[PROVIDED DATA]
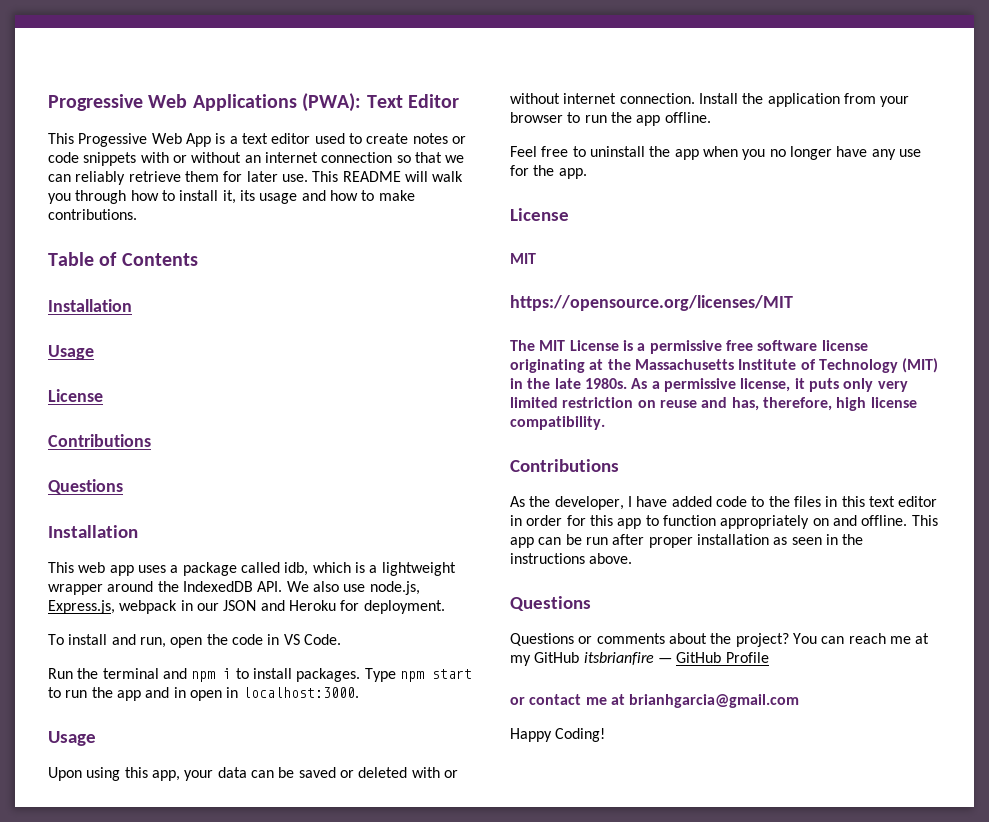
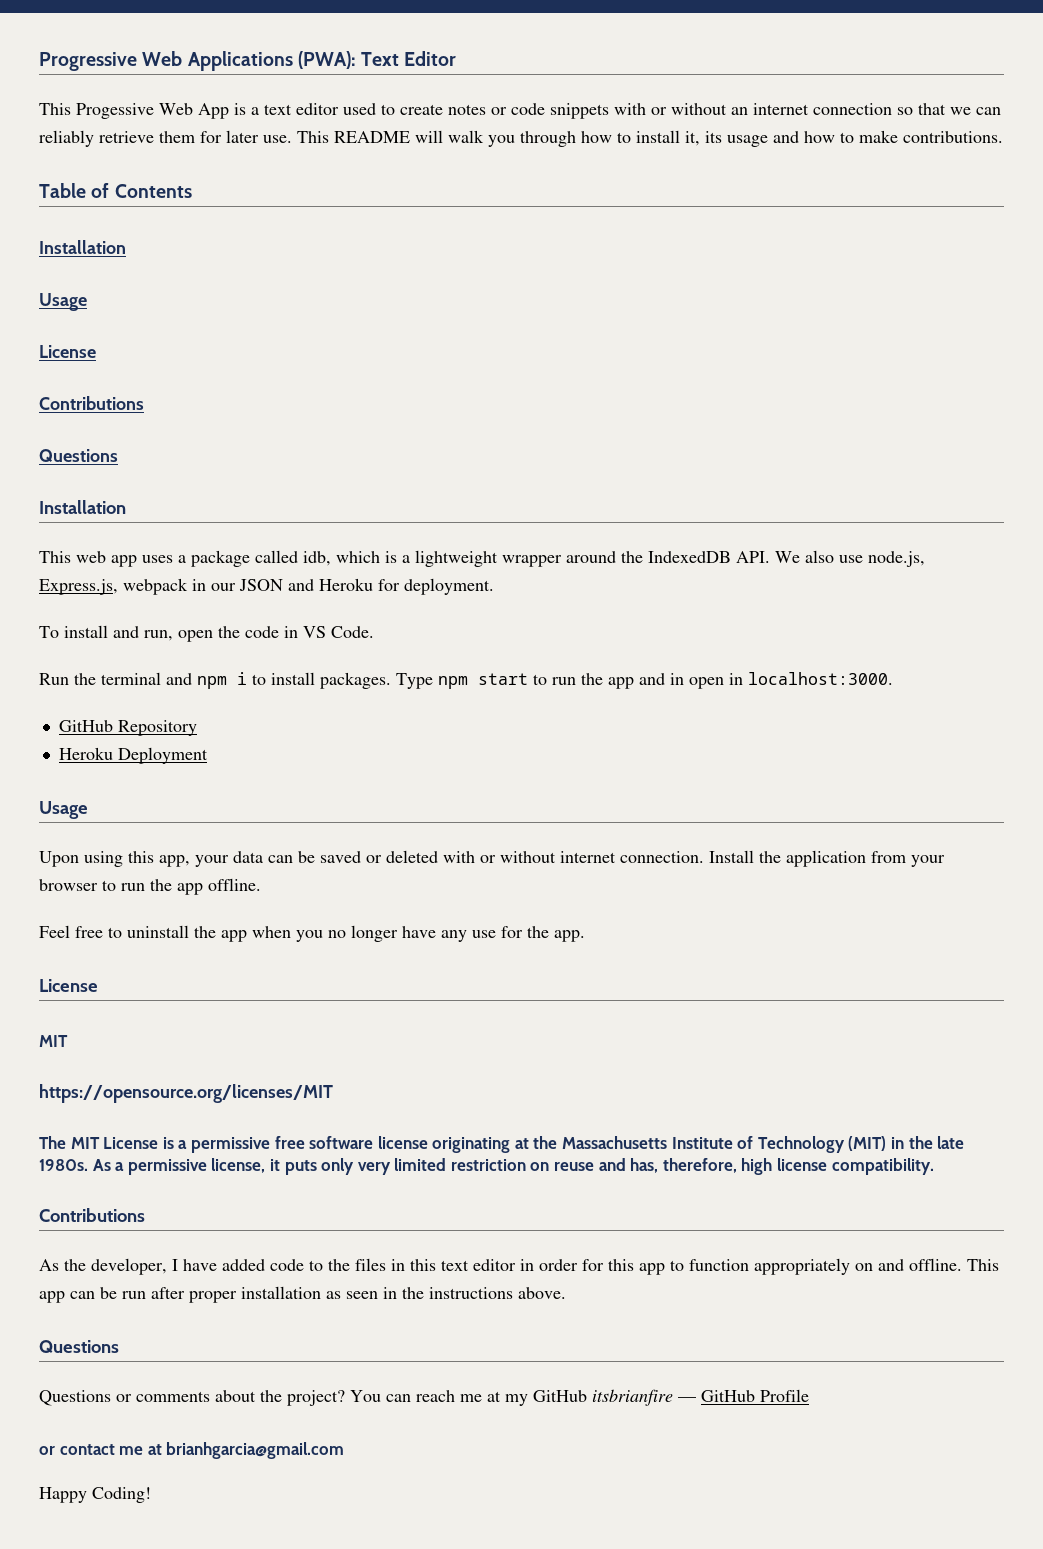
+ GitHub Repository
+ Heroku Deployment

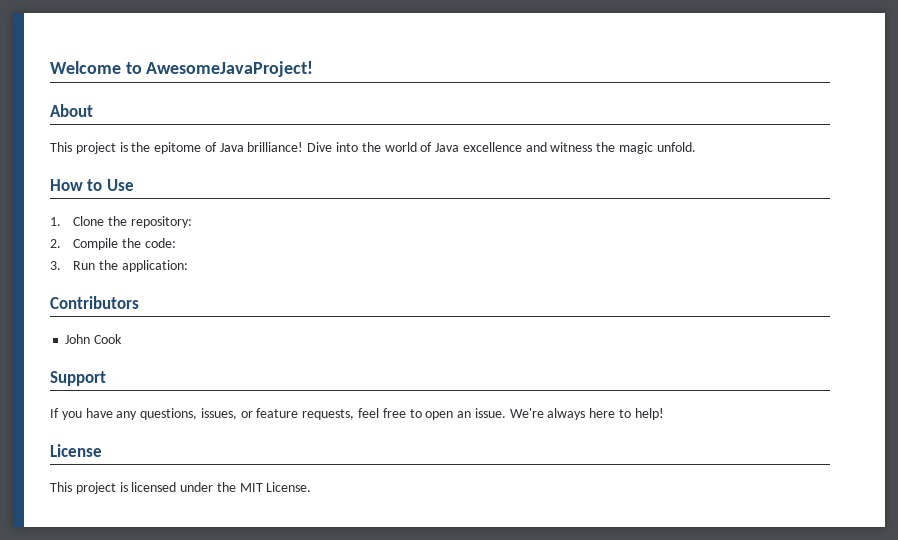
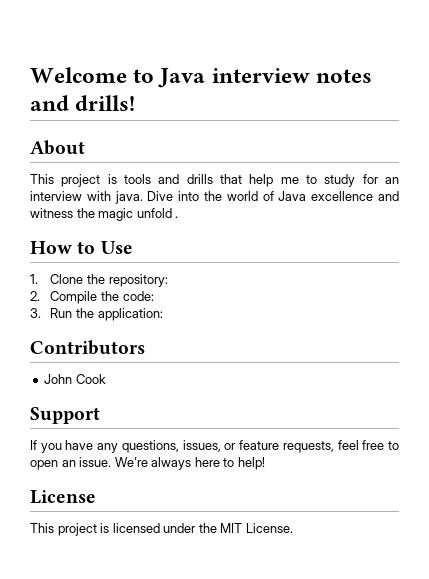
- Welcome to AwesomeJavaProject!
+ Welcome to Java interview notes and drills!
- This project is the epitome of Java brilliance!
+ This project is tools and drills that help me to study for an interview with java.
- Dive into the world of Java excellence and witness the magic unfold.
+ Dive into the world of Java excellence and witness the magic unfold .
[/PROVIDED DATA]
ASSIGNED TASK: Look through the entries above. Copy each line in which the string "excellence" occurs.

RESPONSE:
- Dive into the world of Java excellence and witness the magic unfold.
+ Dive into the world of Java excellence and witness the magic unfold .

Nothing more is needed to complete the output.